Por Daniel Weterman, do Estadão Conteúdo
BRASÍLIA — A Proposta de Emenda à Constituição (PEC) da reforma administrativa na Câmara vai propor uma tabela única de remuneração para todo o serviço público brasileiro, instituir uma medida de avaliação do desempenho dos servidores e restringir o pagamento dos supersalários.
O Estadãoteve acesso ao conteúdo do texto que será apresentado pelo deputado Pedro Paulo (PSD-RJ), coordenador do Grupo de Trabalho sobre a proposta, na Câmara.
Supersalários
A PEC restringe os chamados supersalários, que são as remunerações pagas acima do teto salarial do funcionalismo (hoje, de R$ 46,4 mil por mês).
As verbas indenizatórias, que inflam o salário da elite do funcionalismo público com “penduricalhos”, deverão ter natureza reparatória e destinar-se exclusivamente ao pagamento de despesas realmente episódicas, eventuais e transitórias.
Será proibido o pagamento de “penduricalhos” de forma rotineira e permanente e a concessão indistinta de verba à totalidade de uma categoria, acabando com o que acontece hoje. Os auxílios de alimentação, saúde e transporte ficarão fora dessa restrição.
A PEC também vai proibir a aposentadoria compulsória como sanção disciplinar para magistrados e membros do Ministério Público que praticarem faltas graves.
Tabela única
A União, os Estados, o Distrito Federal e os municípios deverão implementar, por meio de lei específica, uma tabela remuneratória única para para todos os agentes públicos. Essa tabela deverá conter o número de “escadas” remuneratórias de cada cargo público, com valores entre o salário mínimo e o teto do funcionalismo (hoje R$ 46,4 mil por mês).
Avaliação por desempenho
A PEC vai instituir uma exigência de avaliação dos servidores públicos por desempenho. Todo os órgãos do setor público deverão realizar avaliação periódica de desempenho dos funcionário.

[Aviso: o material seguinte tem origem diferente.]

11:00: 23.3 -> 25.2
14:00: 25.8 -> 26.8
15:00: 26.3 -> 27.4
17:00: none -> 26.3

A PEC preserva a estabilidade, mas, na fase do estágio probatório, que hoje dura de dois a três anos, deixa explícito que o servidor será exonerado se for verificada inaptidão para o exercício das atribuições e responsabilidades inerentes ao cargo.
Para os demais efetivos, a PEC estabelece que a progressão funcional nas carreiras e o pagamento de bônus estarão condicionados à avaliação por desempenho e a instrumentos instrumentos de governança e gestão.
Concursos públicos
Para realizar novos concursos públicos, o governo deverá fazer o chamado “dimensionamento da força de trabalho”, para identificar onde há necessidades, com metodologia definida em regulamento — que não está na PEC — e ampla divulgação pública, para planejar a alocação de pessoal.

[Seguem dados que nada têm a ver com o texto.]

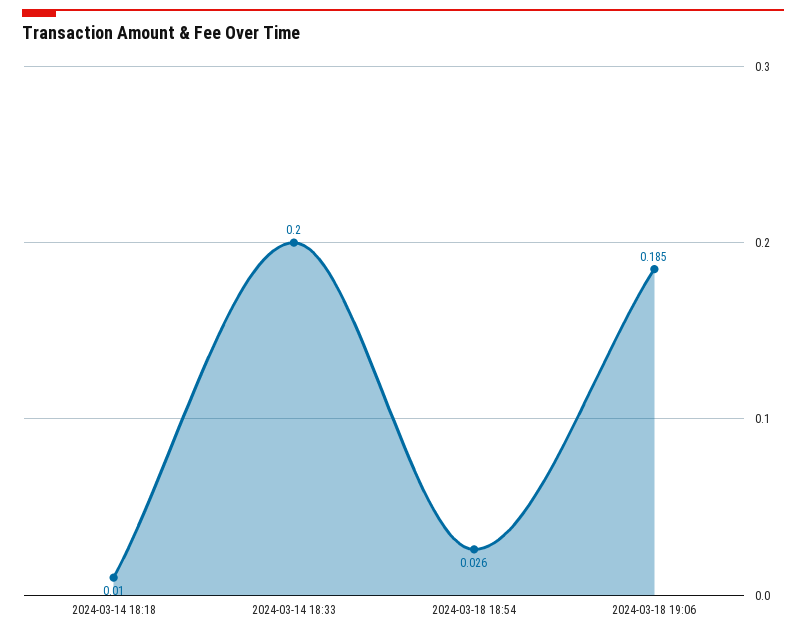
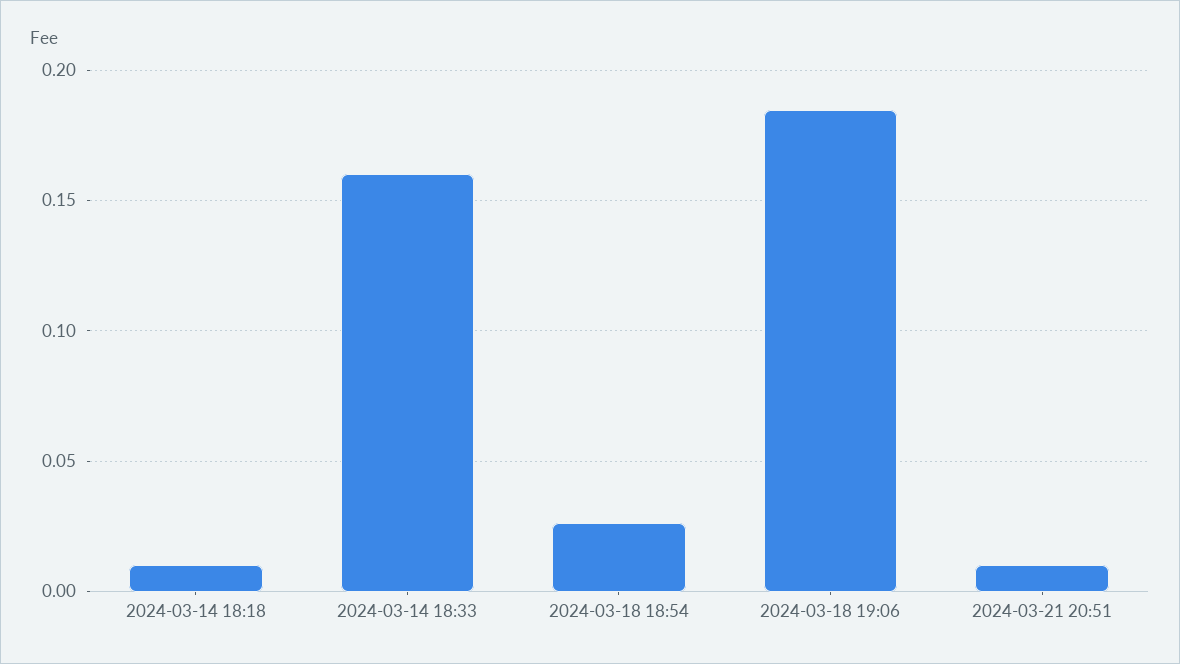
2024-03-14 18:33: 0.2 -> 0.16
2024-03-21 20:51: none -> 0.01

Os concursos públicos deverão priorizar priorizar carreiras transversais, que são aquelas que contratam profissionais com alta qualificação e que ficam disponível para atuarem em mais de um órgão, como analista de infraestrutura e especialista em políticas públicas. O poder público deverá ainda comprovar a necessidade dessas contratações.
Planejamento estratégico
O presidente da República, o governador e o prefeito serão obrigados a divulgar, seis meses após a posse, um plano estratégico com objetivos e metas para todo o mandato que deverão orientar acordos anuais para a definição de metas e objetivos na gestão pública. São nesses acordos que estarão previstos os planos de avaliação periódica dos servidores.